Cameron fiddled with the radio mast on the PRC-77, snapping a cord so that it flew free above the wood and dirt of the roof, then clicked it on, and began to diddle with the frequency dials.

“They like to operate in the twelve hundreds,” he said. He pulled through the nets, not bringing anything up except static, the fucking United States Navy bellowing about beating the Air Force Academy in a basketball game and—

“Shit.”

“Yeah,” said Puller, leaning forward. “Can’t you get us in a little tighter?”

“It’s them, isn’t it, sir?” asked Taney.

“Oh, yes, yessy, yessy, yessy,” said the head man Y Dok, who wore the uniform of a major in the ARVN, except for the red tribal scarf around his neck, “yep, is dem, yep, is dem!” He was a merry little man with blackened teeth and an inexhaustible lust for war, afraid, literally, of nothing.

“Dok, can you follow?” asked Puller, whose Vietnamese was good but not great. He was getting odd words — attack, dead, halt — and he couldn’t follow the verb tenses; they seemed to be describing a world he couldn’t imagine.

“Oh, he say they under assault on right by platoon strength of marksmen. Snipers. The snipers come for them. Ma my , ’merican ghosts. He says most officers dead, and most machine gun team leaders also — oh! Oh, now he dead too. Y Dok hear bullet hit him as he talk. Good shit, I tell you, Major Puller, got good deaths going, oh, so very many good deaths.”

“A platoon?” said Taney. “The nearest Marine firebase is nearly forty klicks away, if it hasn’t rotated out. How could they get a platoon over here? And why would they send a platoon?”

“It’s not a platoon,” said Puller. “They couldn’t — no, not overland, across that terrain, not without being bounced. But a team.”

“A team?”

“Marine sniper teams are two-men shows. They can move like hell if they have to. Jesus, Taney, listen to this and be aware of the privilege you’ve been accorded. What you are hearing is one man with a rifle taking on a battalion-strength unit of about three hundred men.”

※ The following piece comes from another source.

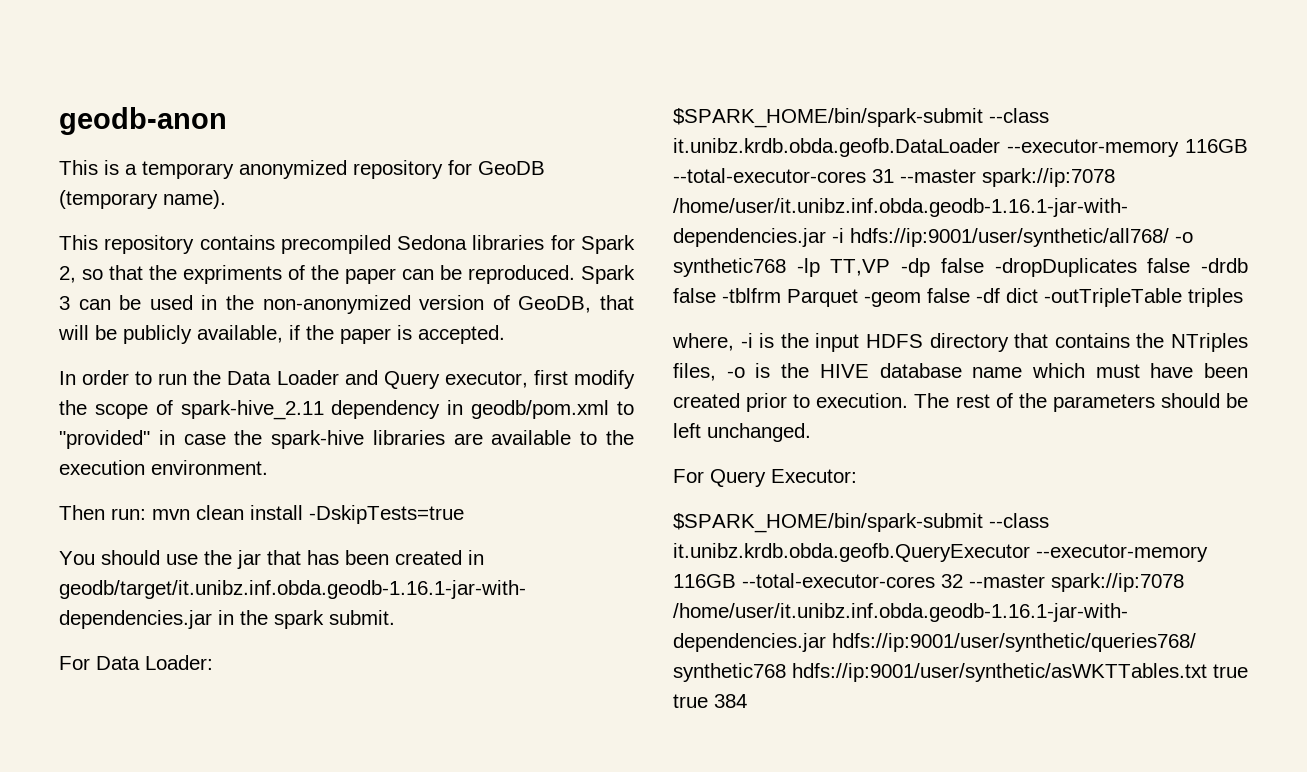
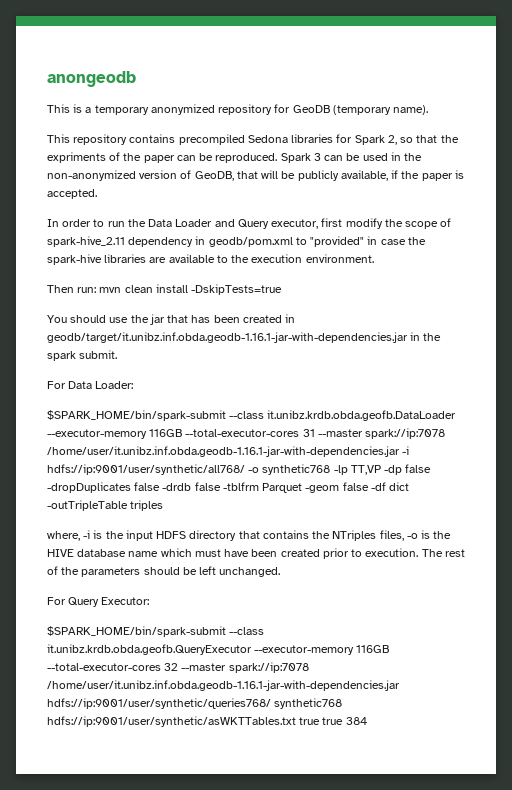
[59,107,227,135] geodb-anon -> [47,71,136,87] anongeodb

“Dey say dey got him,” said Y Dok.

“Shit,” said Taney.

“God bless him,” said Puller. “He put up a hell of a fight.”

“Dey say, ’merican is dead and head man say, You fellas get going, you got to push on to the end of the valley and de officer say, Yes, yes, he going to — oh. Oh ho ho ho!” He laughed, showing his blackened little teeth.

“No. No, no, no, no. He got dem! Oh, yes, he just killed man on radio. I hear scream. Oh, he is a man who knows the warrior’s walk, dot I know. He got the good deaths, very many, going on.”

“You can say that again,” said Puller.

CHAPTER FOURTEEN

When the trigger broke, the North Vietnamese captain lieutenant turned as if to look at Bob just once before he died. All the details were frozen for a second: he was a small man, even by NVA standards, with binoculars and a pistol. An instant ago, he had been full of life and zeal. When the bullet struck him, it sucked everything from him and he stood with grave solemnity, colorless, as all the hopes and dreams departed him. If he had a soul, this would be where it fled to whatever version of heaven sustained him. Then it was over: with the almost stiff dignity of formal ceremony, he toppled forward.

Bob threw his bolt fast, tossing out the spent shell, but never breaking his eye relief with the scope, a good trick it only took a lifetime to master. In the perfect circle of nine magnifications, he saw the men who were his targets looking at one another in utter confusion. There was no inscrutability in their expression: they were dumbfounded, because this was not supposed to happen, not in the rain, in the fog, in the perfect freedom of their attack, not after their long night march, their good discipline, their toughness, their belief. They had no immediate theory to explain it. No, this was not possible.